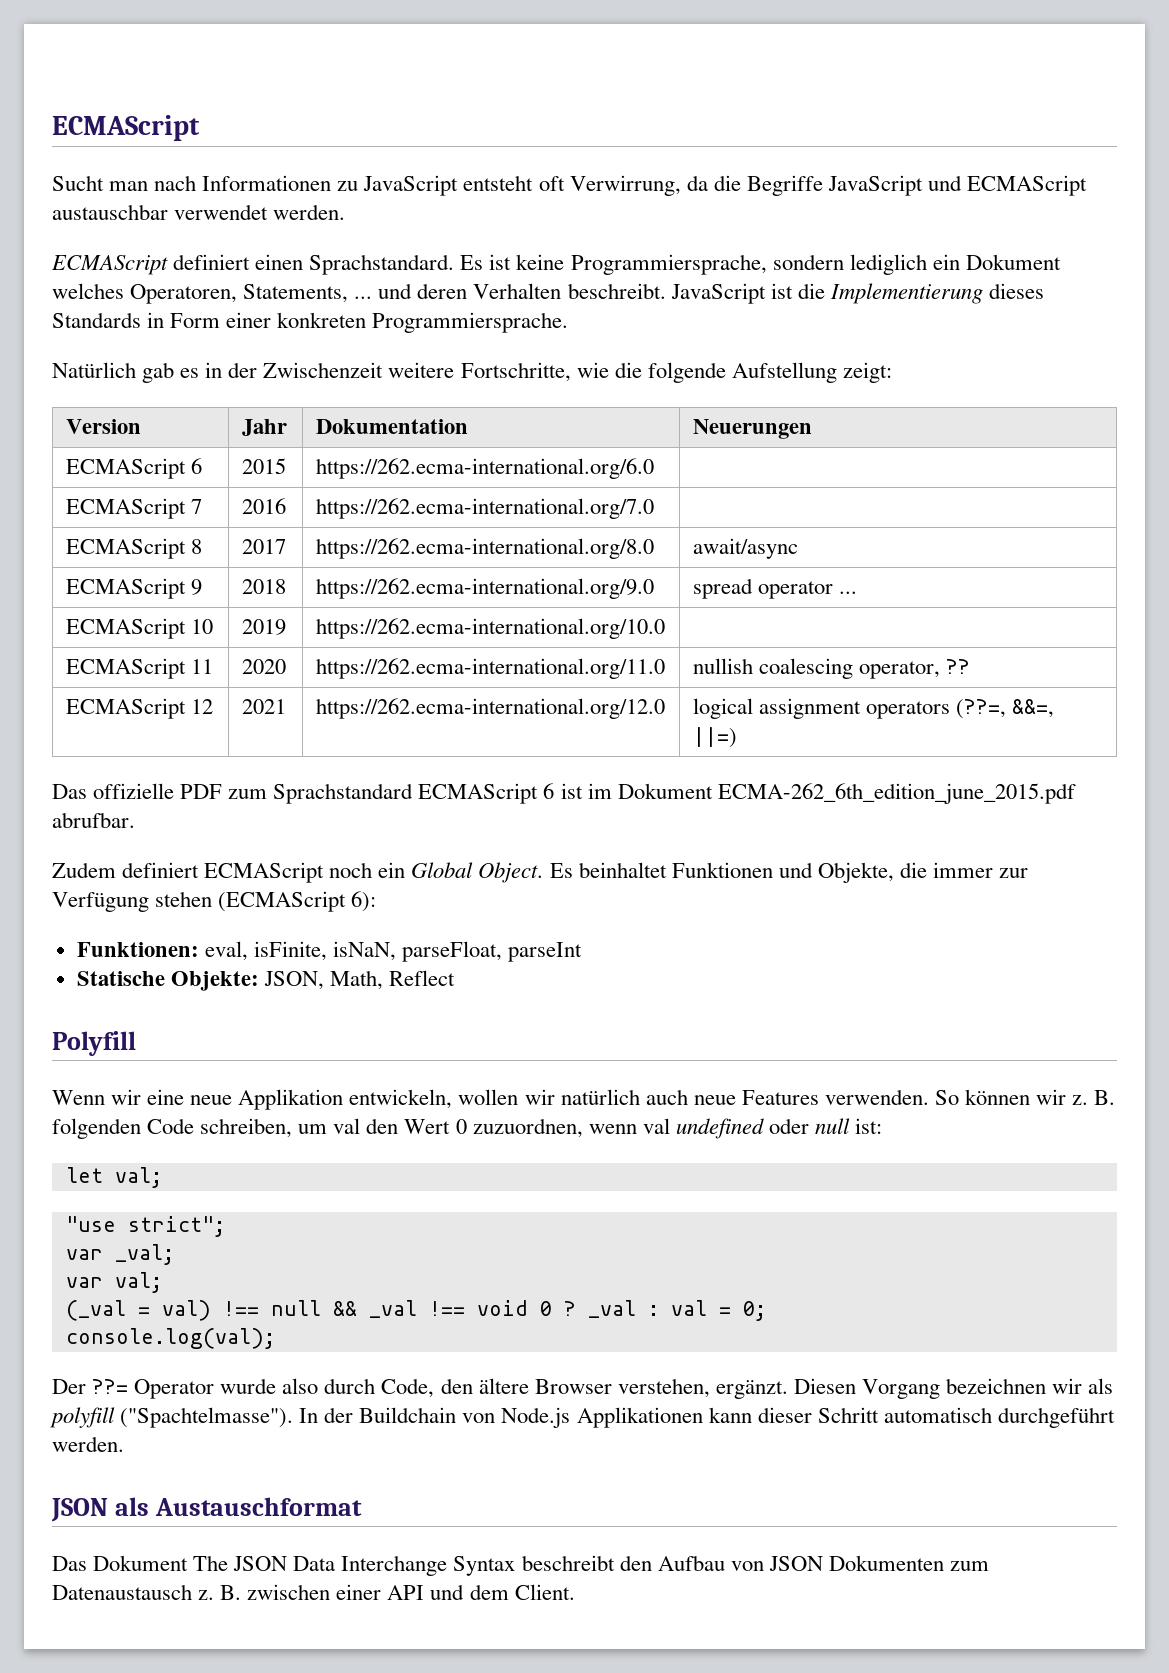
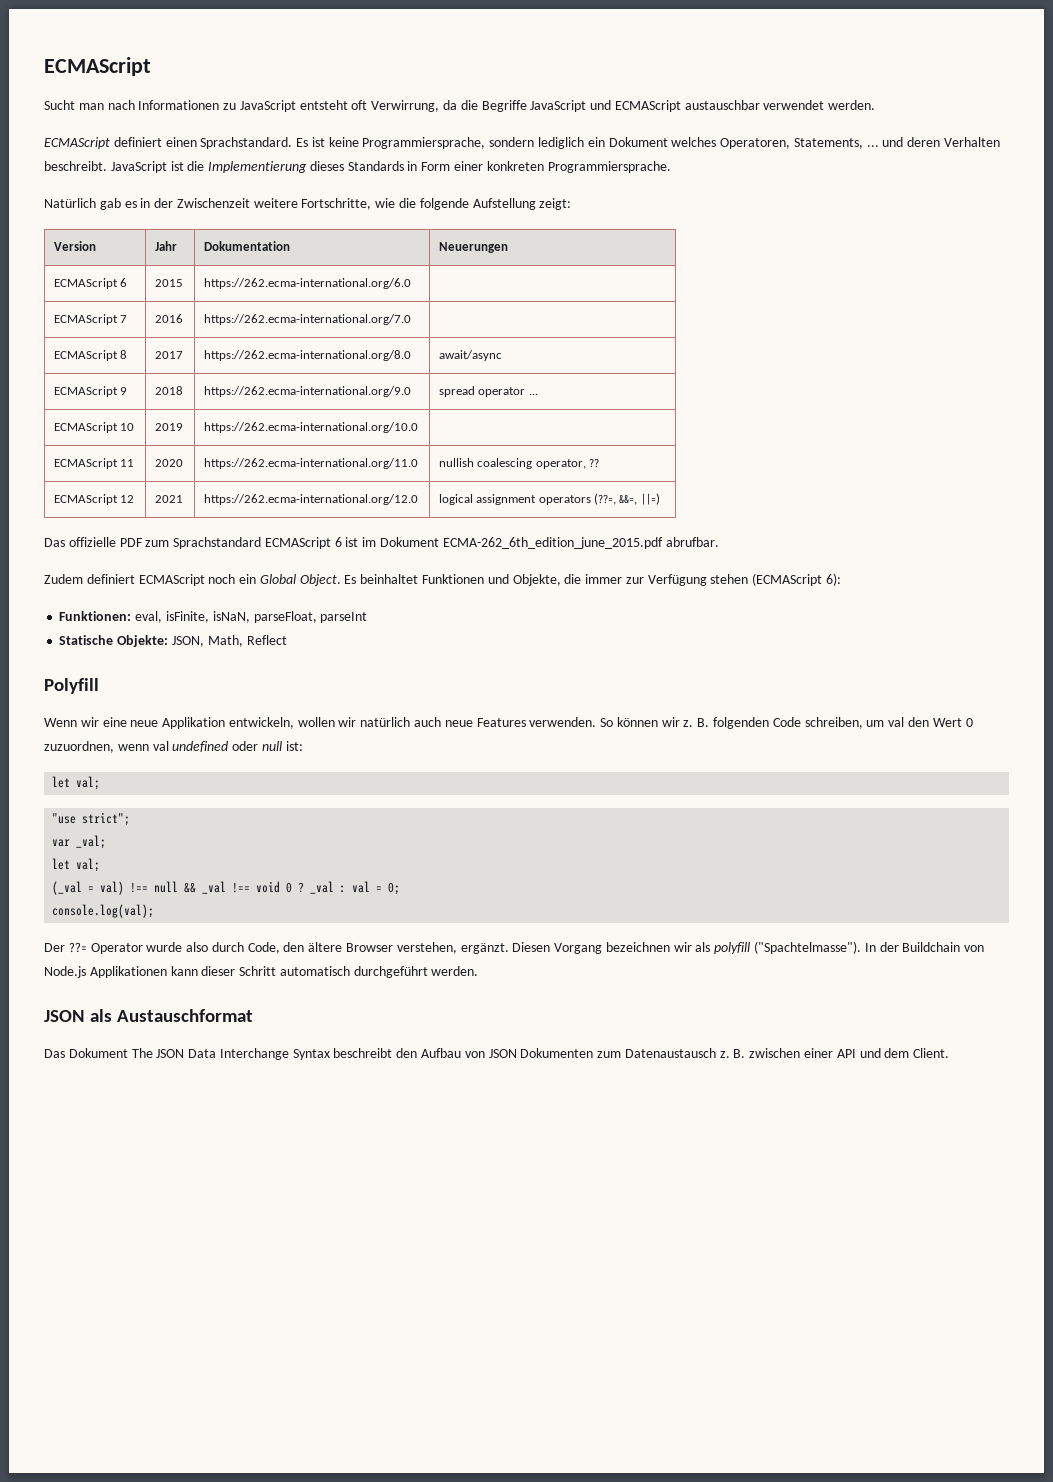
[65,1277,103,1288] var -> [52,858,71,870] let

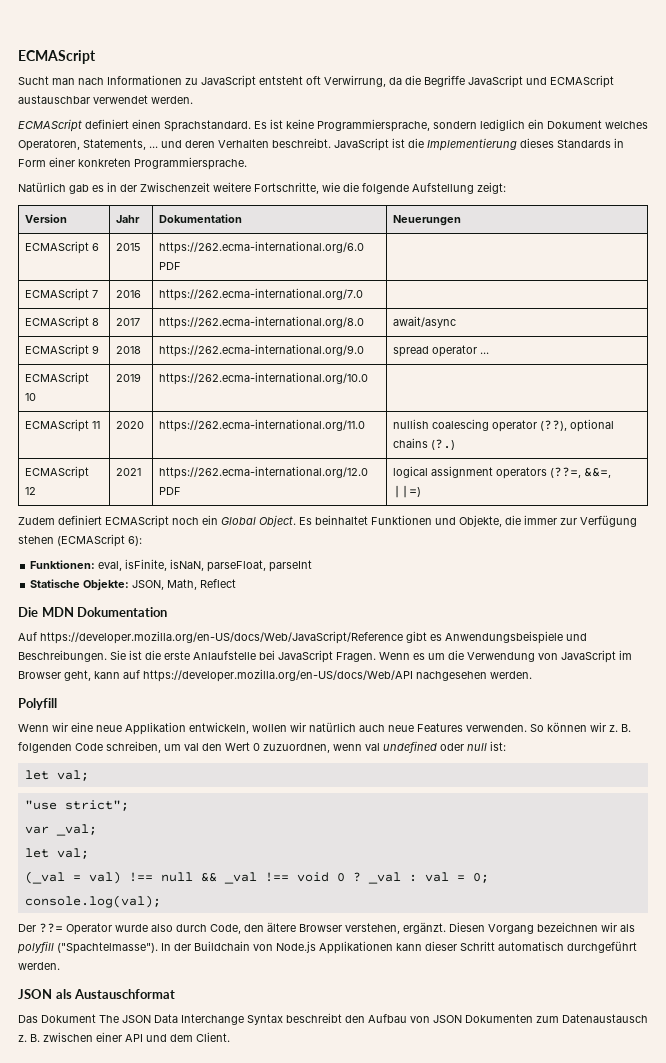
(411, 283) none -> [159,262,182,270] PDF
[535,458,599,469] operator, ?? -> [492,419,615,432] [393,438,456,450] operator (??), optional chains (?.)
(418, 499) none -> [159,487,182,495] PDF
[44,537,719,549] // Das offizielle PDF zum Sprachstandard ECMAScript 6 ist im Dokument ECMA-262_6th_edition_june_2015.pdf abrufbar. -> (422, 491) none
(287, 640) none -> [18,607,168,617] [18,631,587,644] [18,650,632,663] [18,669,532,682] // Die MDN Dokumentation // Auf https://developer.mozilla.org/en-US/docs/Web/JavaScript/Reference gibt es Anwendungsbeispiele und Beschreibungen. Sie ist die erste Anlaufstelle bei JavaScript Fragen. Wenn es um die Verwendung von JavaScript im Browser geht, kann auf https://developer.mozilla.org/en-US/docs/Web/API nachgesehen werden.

+ + + + + + +

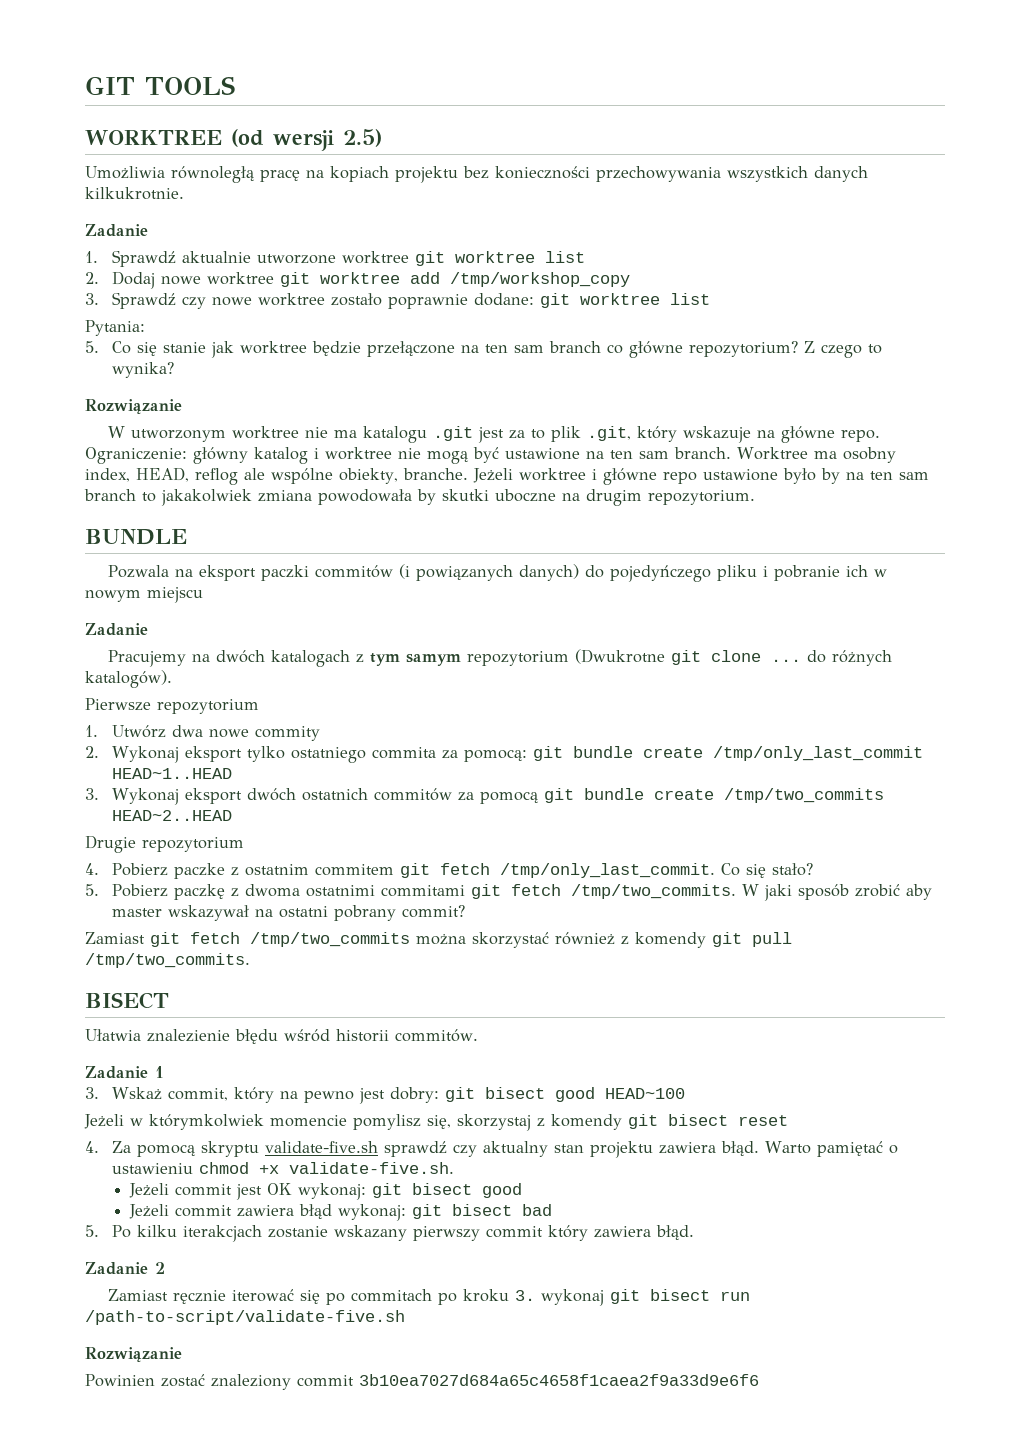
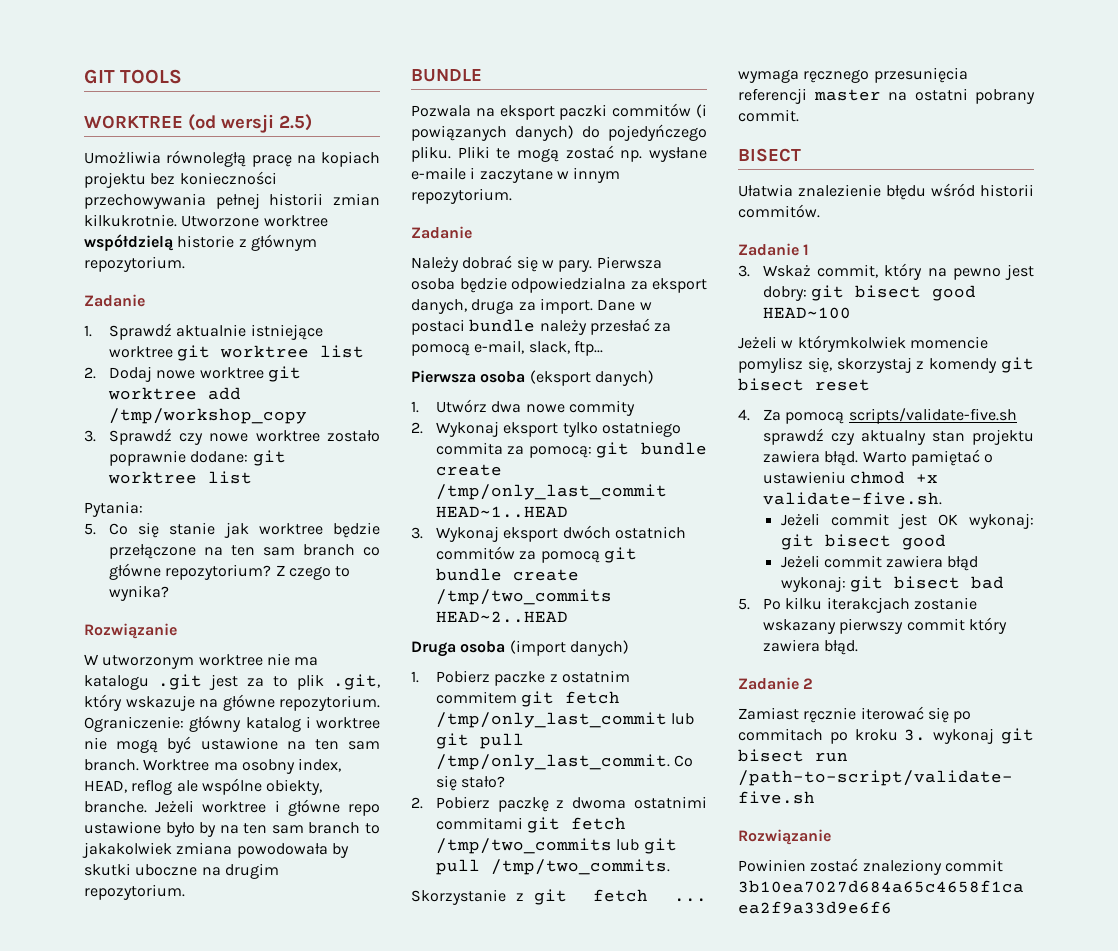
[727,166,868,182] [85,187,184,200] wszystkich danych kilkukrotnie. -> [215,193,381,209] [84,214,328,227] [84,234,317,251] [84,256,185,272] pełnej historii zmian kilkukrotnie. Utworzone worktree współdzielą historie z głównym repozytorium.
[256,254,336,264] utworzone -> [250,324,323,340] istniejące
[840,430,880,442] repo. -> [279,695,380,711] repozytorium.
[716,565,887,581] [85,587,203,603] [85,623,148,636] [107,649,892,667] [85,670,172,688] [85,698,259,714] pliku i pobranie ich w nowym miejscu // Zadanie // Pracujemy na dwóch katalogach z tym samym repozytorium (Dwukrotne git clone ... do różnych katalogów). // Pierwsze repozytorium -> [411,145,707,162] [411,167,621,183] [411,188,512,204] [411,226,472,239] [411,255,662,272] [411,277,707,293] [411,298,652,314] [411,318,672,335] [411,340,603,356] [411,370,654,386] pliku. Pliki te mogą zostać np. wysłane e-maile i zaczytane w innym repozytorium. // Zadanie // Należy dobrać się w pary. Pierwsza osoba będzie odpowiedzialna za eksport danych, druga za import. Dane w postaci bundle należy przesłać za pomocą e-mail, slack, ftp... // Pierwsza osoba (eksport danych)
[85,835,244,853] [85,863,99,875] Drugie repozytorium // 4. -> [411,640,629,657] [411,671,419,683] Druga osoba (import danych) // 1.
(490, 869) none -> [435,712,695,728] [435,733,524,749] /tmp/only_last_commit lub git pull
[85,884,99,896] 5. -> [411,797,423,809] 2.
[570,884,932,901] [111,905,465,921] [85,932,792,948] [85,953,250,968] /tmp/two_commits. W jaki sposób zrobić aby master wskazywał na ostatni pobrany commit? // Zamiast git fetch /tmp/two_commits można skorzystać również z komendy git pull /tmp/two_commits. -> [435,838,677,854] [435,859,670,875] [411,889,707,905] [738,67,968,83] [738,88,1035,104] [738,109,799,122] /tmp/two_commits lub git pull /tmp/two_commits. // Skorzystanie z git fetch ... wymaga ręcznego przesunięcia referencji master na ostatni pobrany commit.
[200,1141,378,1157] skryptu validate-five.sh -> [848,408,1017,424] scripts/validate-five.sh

+ + + + + + +

> **TASK PROMPT**
Output should match, line for line, the stretch of the material above from the line holding "[840,430,880,442] repo. ->" through the line holding "[200,1141,378,1157] skryptu validate-five.sh".

> **RESULT FOR THIS EXERCISE**
[840,430,880,442] repo. -> [279,695,380,711] repozytorium.
[716,565,887,581] [85,587,203,603] [85,623,148,636] [107,649,892,667] [85,670,172,688] [85,698,259,714] pliku i pobranie ich w nowym miejscu // Zadanie // Pracujemy na dwóch katalogach z tym samym repozytorium (Dwukrotne git clone ... do różnych katalogów). // Pierwsze repozytorium -> [411,145,707,162] [411,167,621,183] [411,188,512,204] [411,226,472,239] [411,255,662,272] [411,277,707,293] [411,298,652,314] [411,318,672,335] [411,340,603,356] [411,370,654,386] pliku. Pliki te mogą zostać np. wysłane e-maile i zaczytane w innym repozytorium. // Zadanie // Należy dobrać się w pary. Pierwsza osoba będzie odpowiedzialna za eksport danych, druga za import. Dane w postaci bundle należy przesłać za pomocą e-mail, slack, ftp... // Pierwsza osoba (eksport danych)
[85,835,244,853] [85,863,99,875] Drugie repozytorium // 4. -> [411,640,629,657] [411,671,419,683] Druga osoba (import danych) // 1.
(490, 869) none -> [435,712,695,728] [435,733,524,749] /tmp/only_last_commit lub git pull
[85,884,99,896] 5. -> [411,797,423,809] 2.
[570,884,932,901] [111,905,465,921] [85,932,792,948] [85,953,250,968] /tmp/two_commits. W jaki sposób zrobić aby master wskazywał na ostatni pobrany commit? // Zamiast git fetch /tmp/two_commits można skorzystać również z komendy git pull /tmp/two_commits. -> [435,838,677,854] [435,859,670,875] [411,889,707,905] [738,67,968,83] [738,88,1035,104] [738,109,799,122] /tmp/two_commits lub git pull /tmp/two_commits. // Skorzystanie z git fetch ... wymaga ręcznego przesunięcia referencji master na ostatni pobrany commit.
[200,1141,378,1157] skryptu validate-five.sh -> [848,408,1017,424] scripts/validate-five.sh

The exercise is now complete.